* Input records:
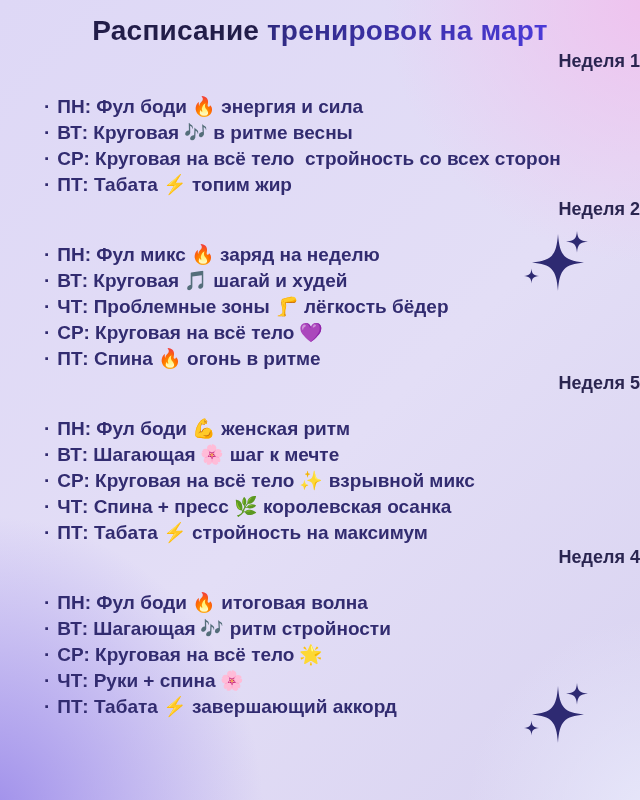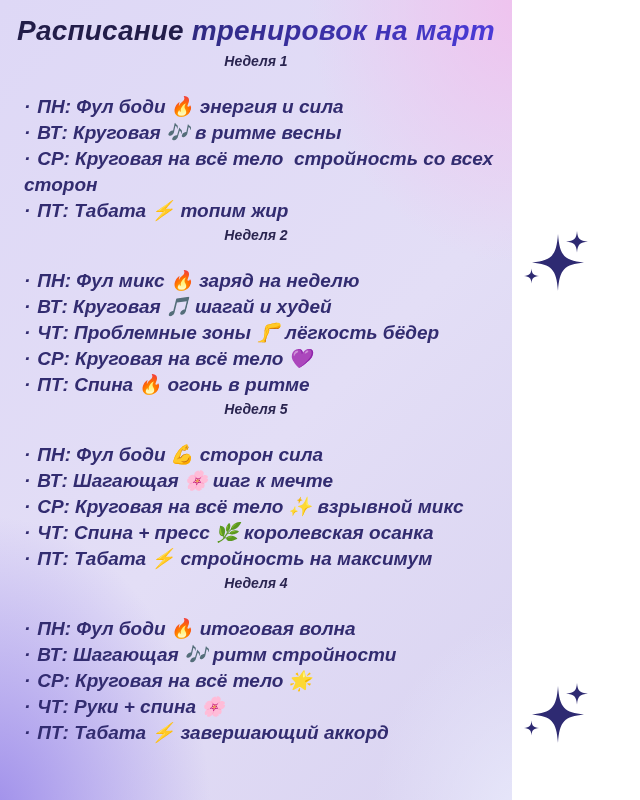--- a/index.html
+++ b/index.html
@@ -3,57 +3,56 @@
 <meta charset="utf-8">
 <style>
   html, body { margin: 0; padding: 0; }
   body {
     width: 640px; height: 800px;
     overflow: hidden;
     font-family: "Liberation Sans", sans-serif;
   }
   .poster {
     position: relative;
-    width: 512px; height: 800px;
+    width: 640px; height: 800px;
     box-sizing: border-box;
     padding-top: 12px;
     background:
       radial-gradient(58% 46% at 102% 0%,  rgba(240,193,238,0.95), rgba(240,193,238,0) 72%),
       radial-gradient(60% 52% at -2% 102%, rgba(155,138,234,0.95), rgba(155,138,234,0) 72%),
       radial-gradient(45% 38% at 102% 102%, rgba(231,231,250,1),   rgba(231,231,250,0) 65%),
       linear-gradient(135deg, #ded8f6 0%, #e3def6 55%, #d9d3f1 100%);
-    font-style: italic;
   }
   .title {
     margin: 0;
     text-align: center;
     font-size: 28px;
     font-weight: bold;
     line-height: 38px;
     letter-spacing: 0.2px;
     color: #221d49;
   }
   .title .title-accent {
     margin-left: 0.28em;
     color: #3d34b5;
     background: linear-gradient(90deg, #2f2a80 0%, #4b3ad8 100%);
     -webkit-background-clip: text;
     background-clip: text;
     -webkit-text-fill-color: transparent;
   }
   .week-heading {
-    text-align: center;
-    font-size: 14px;
+    text-align: right;
+    font-size: 18px;
     font-weight: bold;
     line-height: 23px;
     color: #2a2550;
   }
   .week-items { margin-top: 21px; }
   .item {
-    padding-left: 24px;
+    padding-left: 44px;
     font-size: 19px;
     font-weight: bold;
     line-height: 26px;
     color: #322c70;
     white-space: pre-wrap;
   }
   .item .bullet {
     display: inline-block;
     margin-right: 7px;
     color: #322c70;
@@ -84,21 +83,21 @@
       <div class="week-heading">Неделя 2</div>
       <div class="week-items">
         <div class="item"><span class="bullet">·</span><span class="item-text">ПН: Фул микс 🔥 заряд на неделю</span></div>
         <div class="item"><span class="bullet">·</span><span class="item-text">ВТ: Круговая 🎵 шагай и худей</span></div>
         <div class="item"><span class="bullet">·</span><span class="item-text">ЧТ: Проблемные зоны 🦵 лёгкость бёдер</span></div>
         <div class="item"><span class="bullet">·</span><span class="item-text">СР: Круговая на всё тело 💜</span></div>
         <div class="item"><span class="bullet">·</span><span class="item-text">ПТ: Спина 🔥 огонь в ритме</span></div>
       </div>
       <div class="week-heading">Неделя 5</div>
       <div class="week-items">
-        <div class="item"><span class="bullet">·</span><span class="item-text">ПН: Фул боди 💪 сторон сила</span></div>
+        <div class="item"><span class="bullet">·</span><span class="item-text">ПН: Фул боди 💪 женская ритм</span></div>
         <div class="item"><span class="bullet">·</span><span class="item-text">ВТ: Шагающая 🌸 шаг к мечте</span></div>
         <div class="item"><span class="bullet">·</span><span class="item-text">СР: Круговая на всё тело ✨ взрывной микс</span></div>
         <div class="item"><span class="bullet">·</span><span class="item-text">ЧТ: Спина + пресс 🌿 королевская осанка</span></div>
         <div class="item"><span class="bullet">·</span><span class="item-text">ПТ: Табата ⚡ стройность на максимум</span></div>
       </div>
       <div class="week-heading">Неделя 4</div>
       <div class="week-items">
         <div class="item"><span class="bullet">·</span><span class="item-text">ПН: Фул боди 🔥 итоговая волна</span></div>
         <div class="item"><span class="bullet">·</span><span class="item-text">ВТ: Шагающая 🎶 ритм стройности</span></div>
         <div class="item"><span class="bullet">·</span><span class="item-text">СР: Круговая на всё тело 🌟</span></div>

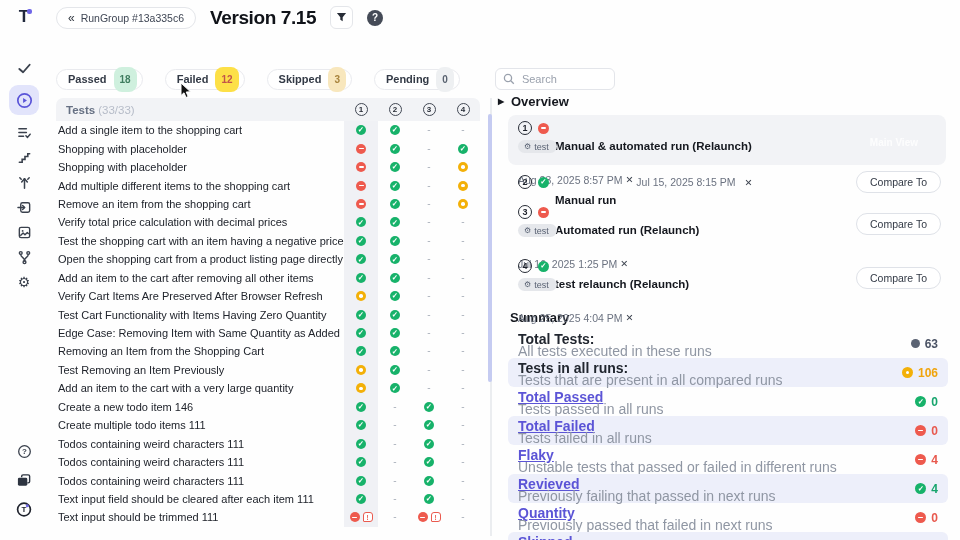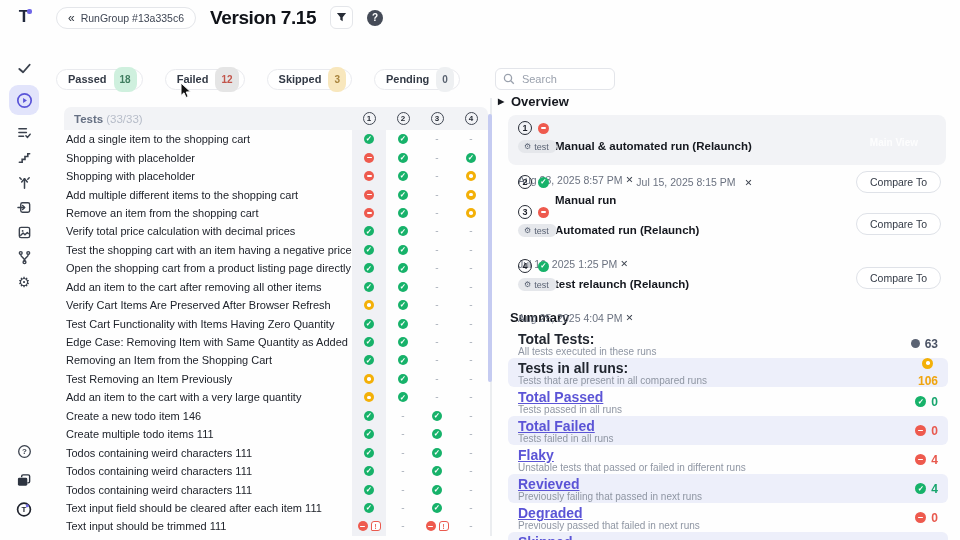--- a/index.html
+++ b/index.html
@@ -32,31 +32,31 @@
   .help-circle { width:16px; height:16px; border-radius:50%; background:#454b57; color:#fff;
     font-size:10px; font-weight:700; display:flex; align-items:center; justify-content:center; }
 
   
   .chips { position:absolute; left:56px; top:68px; display:flex; align-items:center; gap:22px; }
   .chip { display:flex; align-items:center; height:21px; border:1px solid #e9eaee; border-radius:12px;
     background:#fff; padding:0 5px 0 11px; font-size:11px; font-weight:600; color:#333a46; }
   .chip-badge { margin-left:7px; height:25px; min-width:16px; padding:0 6px; border-radius:8px;
     font-size:10px; font-weight:600; display:flex; align-items:center; justify-content:center; }
   .b-passed { background:#cff0de; color:#3f7d5f; }
-  .b-failed { background:#e5e5e5; color:#c2544a; }
+  .b-failed { background:#fde047; color:#c2544a; }
   .b-skipped { background:#f8e7bd; color:#a8843c; }
   .b-pending { background:#eef0f2; color:#596270; }
   .searchbox { position:relative; margin-left:13px; }
   .searchbox input { width:120px; height:22px; border:1px solid #e3e5ea; border-radius:6px;
     padding:0 6px 0 26px; font-size:11px; color:#333; font-family:"Liberation Sans",sans-serif; outline:none; }
   .searchbox input::placeholder { color:#9aa1ad; }
   .searchbox svg { position:absolute; left:8px; top:5px; }
 
   
-  .ttable { position:absolute; left:64px; top:98px; width:424px;margin-top:9px; }
+  .ttable { position:absolute; left:56px; top:98px; width:424px; }
   .col-stripe { position:absolute; left:288px; top:23px; width:34px; height:406px; background:#f0f1f5; }
   .thead { position:relative; display:flex; align-items:center; height:23px; background:#f2f3f6;
     border-radius:7px 7px 0 0; }
   .th-title { flex:1; padding-left:10px; font-size:11.5px; font-weight:700; color:#667083; }
   .th-title .cnt { font-weight:400; color:#b6bcc8; margin-left:3px; }
   .th-cell { width:34px; display:flex; justify-content:center; }
   .circled { width:13px; height:13px; border:1px solid #424854; border-radius:50%; font-size:8px;
     font-weight:600; color:#272c36; display:flex; align-items:center; justify-content:center; }
   .t-rows { position:relative; }
   .t-row { display:flex; align-items:center; height:18.45px; }
@@ -103,26 +103,26 @@
   .run-l3 { display:flex; align-items:center; height:13px; margin-top:18px; }
   .compare-btn { position:absolute; right:5px; top:50%; transform:translateY(-50%); border:1px solid #dfe2e8;
     border-radius:14px; background:#fff; padding:4px 13px; font-size:10.5px; color:#333a46; white-space:nowrap; }
   .hover-label { position:absolute; right:28px; top:22px; font-size:10px; font-weight:600; color:#fff; opacity:0.85; }
 
   .sum-rows { }
   .sum-row { position:relative; width:440px; margin-left:10px; height:29px; padding:3px 10px 0; border-radius:6px; }
   .sum-row.alt { background:#edeffa; }
   .sum-title { font-size:14px; font-weight:700; color:#21262f; line-height:14px; width:fit-content; }
   .sum-title.link { color:#5b54d6; text-decoration:underline; }
-  .sum-desc { font-size:10px; color:#8f96a3; line-height:11px; white-space:nowrap; }
+  .sum-desc { font-size:14px; color:#8f96a3; line-height:11px; white-space:nowrap; }
   .sum-val { position:absolute; right:10px; top:50%; transform:translateY(-50%); display:flex;
     align-items:center; gap:5px; font-size:12px; font-weight:700; }
   .sum-val .status { width:11px; height:11px; }
   .total-dot { width:9px; height:9px; border-radius:50%; background:#5b6373; flex:none; }
-  .v-total { color:#4a5264; } .v-passed { color:#17a56d; } .v-failed { color:#e8594e; } .v-skipped { color:#f0a40d;flex-direction:column; }
+  .v-total { color:#4a5264; } .v-passed { color:#17a56d; } .v-failed { color:#e8594e; } .v-skipped { color:#f0a40d; }
 
   
   .cursor { position:absolute; left:180px; top:82px; }
 </style>
 </head>
 <body>
 
 <div class="stage">
 
   <div class="sidebar">
@@ -817,21 +817,21 @@
           <div class="sum-title link">Revieved</div>
           <div class="sum-desc">Previously failing that passed in next runs</div>
           <div class="sum-val v-passed">
             <span class="status passed">
               <span class="chk">✓</span>
             </span>
             <span>4</span>
           </div>
         </div>
         <div class="sum-row">
-          <div class="sum-title link">Degraded</div>
+          <div class="sum-title link">Quantity</div>
           <div class="sum-desc">Previously passed that failed in next runs</div>
           <div class="sum-val v-failed">
             <span class="status failed">
               <span class="bar"></span>
             </span>
             <span>0</span>
           </div>
         </div>
         <div class="sum-row alt">
           <div class="sum-title link">Skipped</div>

* Your goal:
The lines from the start of the records above through the line that holds "display: inline-block;" are to be copied exactly, both ends included, and no pictures are to be copied.

* Exercise answer:
--- a/index.html
+++ b/index.html
@@ -3,57 +3,56 @@
 <meta charset="utf-8">
 <style>
   html, body { margin: 0; padding: 0; }
   body {
     width: 640px; height: 800px;
     overflow: hidden;
     font-family: "Liberation Sans", sans-serif;
   }
   .poster {
     position: relative;
-    width: 512px; height: 800px;
+    width: 640px; height: 800px;
     box-sizing: border-box;
     padding-top: 12px;
     background:
       radial-gradient(58% 46% at 102% 0%,  rgba(240,193,238,0.95), rgba(240,193,238,0) 72%),
       radial-gradient(60% 52% at -2% 102%, rgba(155,138,234,0.95), rgba(155,138,234,0) 72%),
       radial-gradient(45% 38% at 102% 102%, rgba(231,231,250,1),   rgba(231,231,250,0) 65%),
       linear-gradient(135deg, #ded8f6 0%, #e3def6 55%, #d9d3f1 100%);
-    font-style: italic;
   }
   .title {
     margin: 0;
     text-align: center;
     font-size: 28px;
     font-weight: bold;
     line-height: 38px;
     letter-spacing: 0.2px;
     color: #221d49;
   }
   .title .title-accent {
     margin-left: 0.28em;
     color: #3d34b5;
     background: linear-gradient(90deg, #2f2a80 0%, #4b3ad8 100%);
     -webkit-background-clip: text;
     background-clip: text;
     -webkit-text-fill-color: transparent;
   }
   .week-heading {
-    text-align: center;
-    font-size: 14px;
+    text-align: right;
+    font-size: 18px;
     font-weight: bold;
     line-height: 23px;
     color: #2a2550;
   }
   .week-items { margin-top: 21px; }
   .item {
-    padding-left: 24px;
+    padding-left: 44px;
     font-size: 19px;
     font-weight: bold;
     line-height: 26px;
     color: #322c70;
     white-space: pre-wrap;
   }
   .item .bullet {
     display: inline-block;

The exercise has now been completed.